A set of amendments tabled by the far-right Patriots for Europe (PFE) group to a European Parliament resolution on the rule of law, fundamental rights and misuse of EU funds in Slovakia would fundamentally reframe the text, shifting blame from the Slovak government to the European Commission. The amendments, published on 18 May 2026, accuse the Commission of applying 'blatant double standards' and 'weaponising' rule-of-law mechanisms against sovereign governments, turning a critique of Slovakia into a critique of the EU's enforcement machinery.
The amendments, the only ones submitted to the resolution, introduce three major substantive shifts. First, they reverse the direction of blame: rather than focusing on alleged rule-of-law backsliding in Slovakia, they accuse the Commission of 'blackmailing' democratically elected governments, defending the Slovak government against EU oversight. Second, they introduce a historical-legal dimension by demanding that Slovakia cease applying any legal provisions derived from the post-World War II Beneš Decrees, arguing they still produce discriminatory effects on property rights and minority rights. Third, they call for an investigation into 'grave irregularities' in the management of European funds by NGOs, citing a European Court of Auditors report on funding transparency and implicitly challenging the credibility of civil society actors who often report on rule-of-law issues.

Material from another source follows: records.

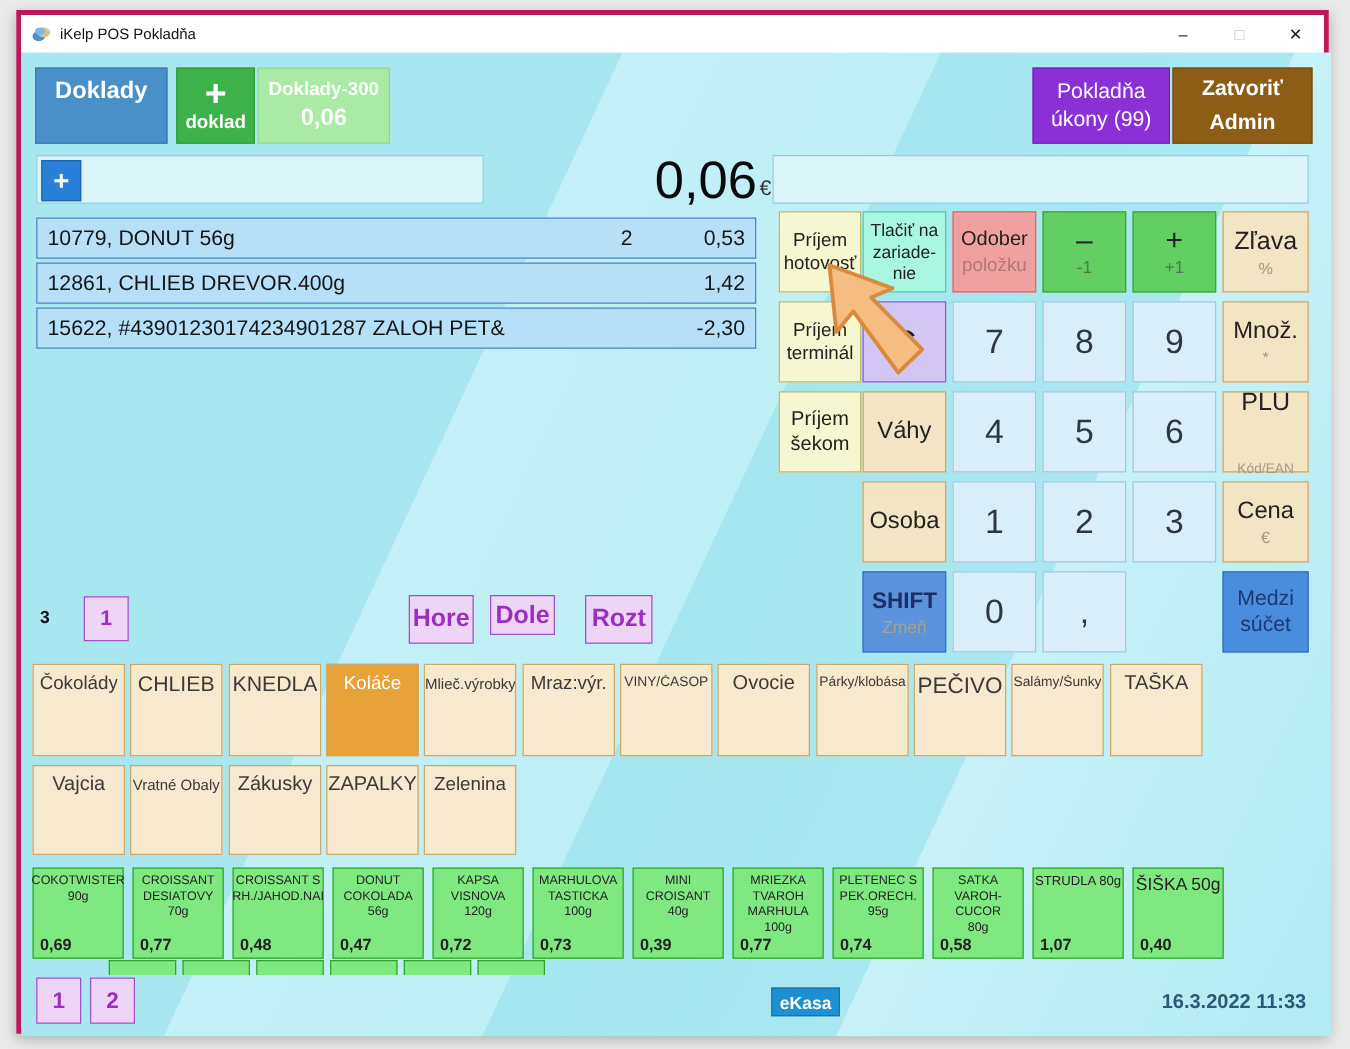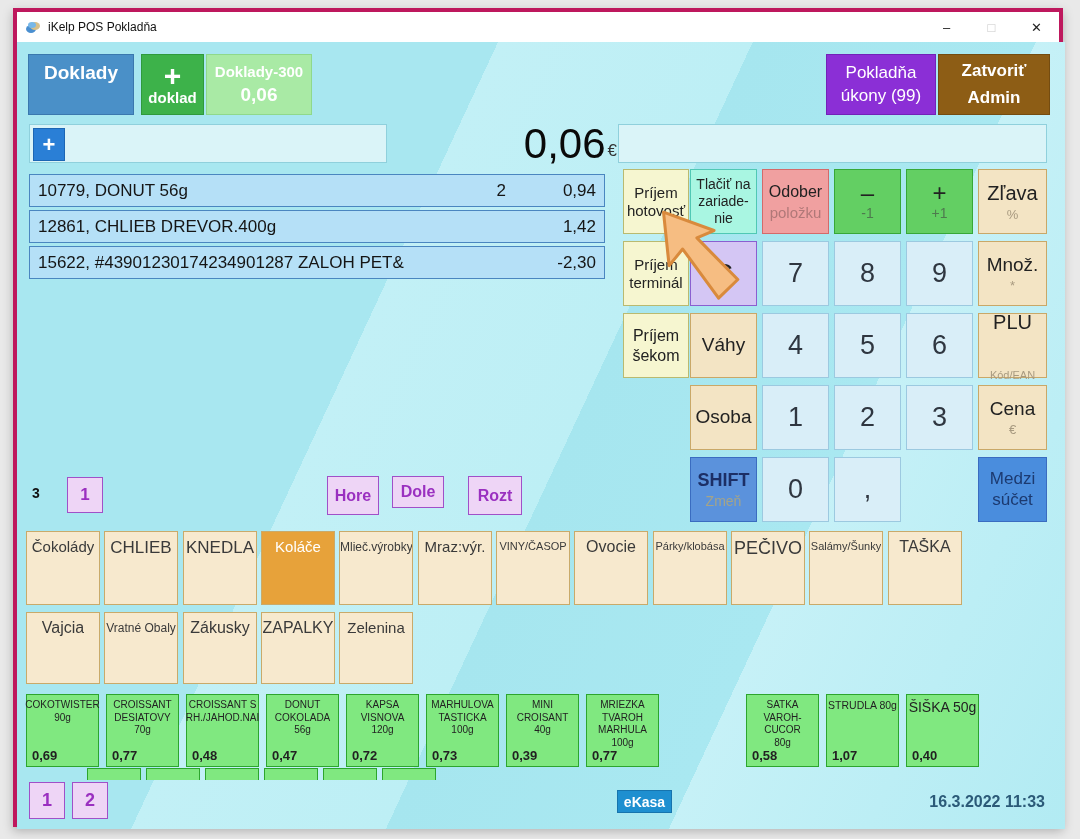"0,94" span.r-price { text: 0,94 -> 0,53 }
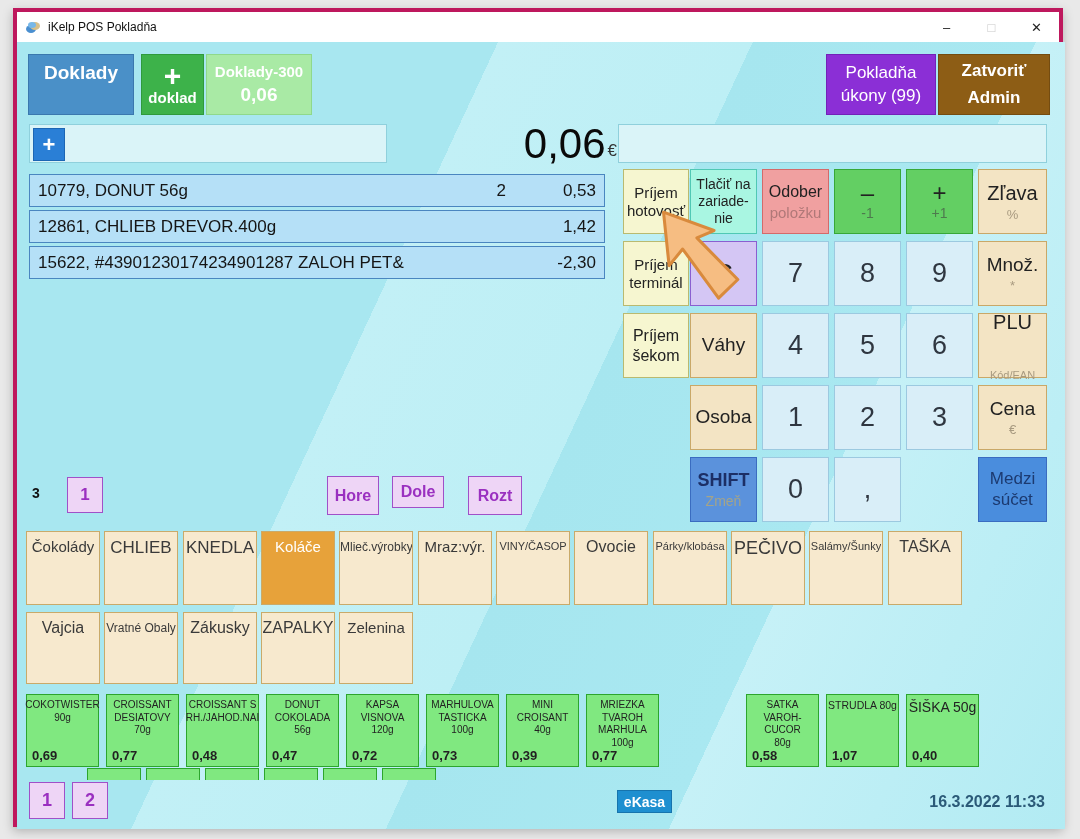"Hore" .p-btn { font-size: 16px -> 20px }
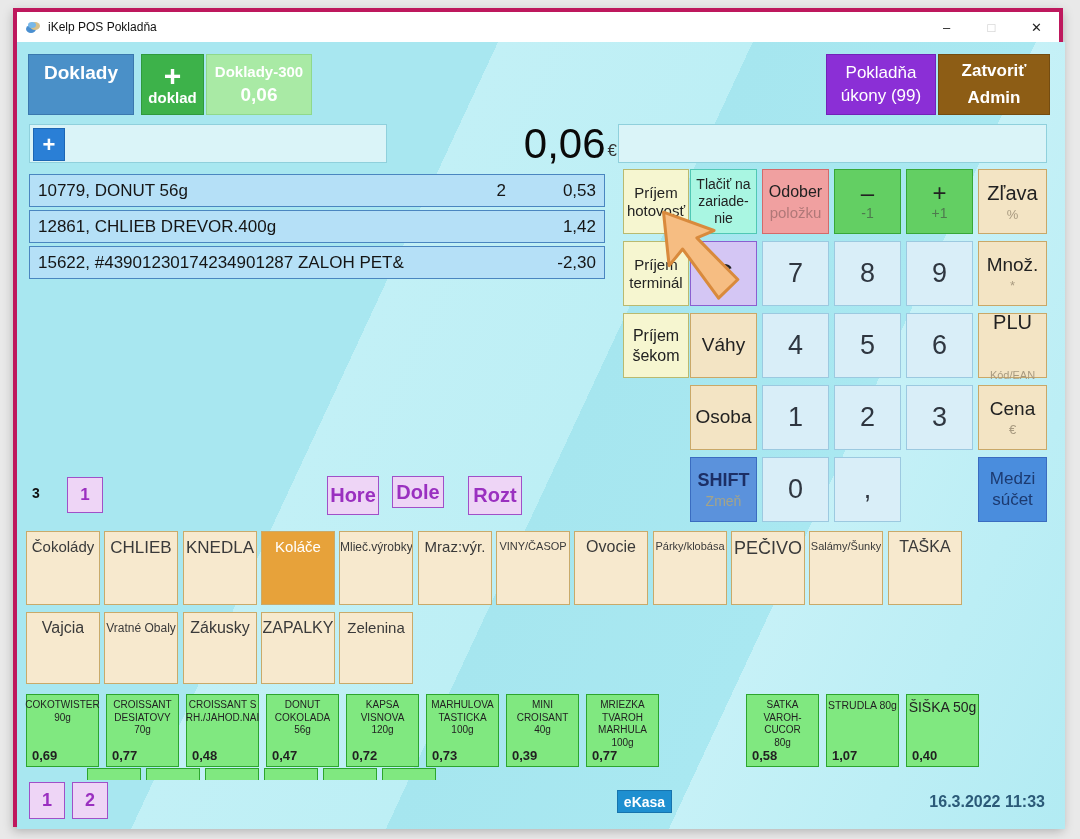"PLETENEC S" div.btn { html: none -> <div> <span>PLETENEC S PEK.ORECH. 95g</span> <span>0,74</span></div> }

The PFE group's position is uniformly adversarial to the original resolution's likely thrust, defending the Slovak government and challenging the legitimacy of EU rule-of-law reports. The amendments seek to delegitimise the EU's rule-of-law toolbox and redirect scrutiny toward the Commission, NGOs, and historical legal acts. The resolution is expected to be debated and voted on in plenary in the coming weeks, with other political groups likely to oppose the PFE's reframing. The outcome will signal the Parliament's stance on the balance between EU oversight and national sovereignty in rule-of-law enforcement.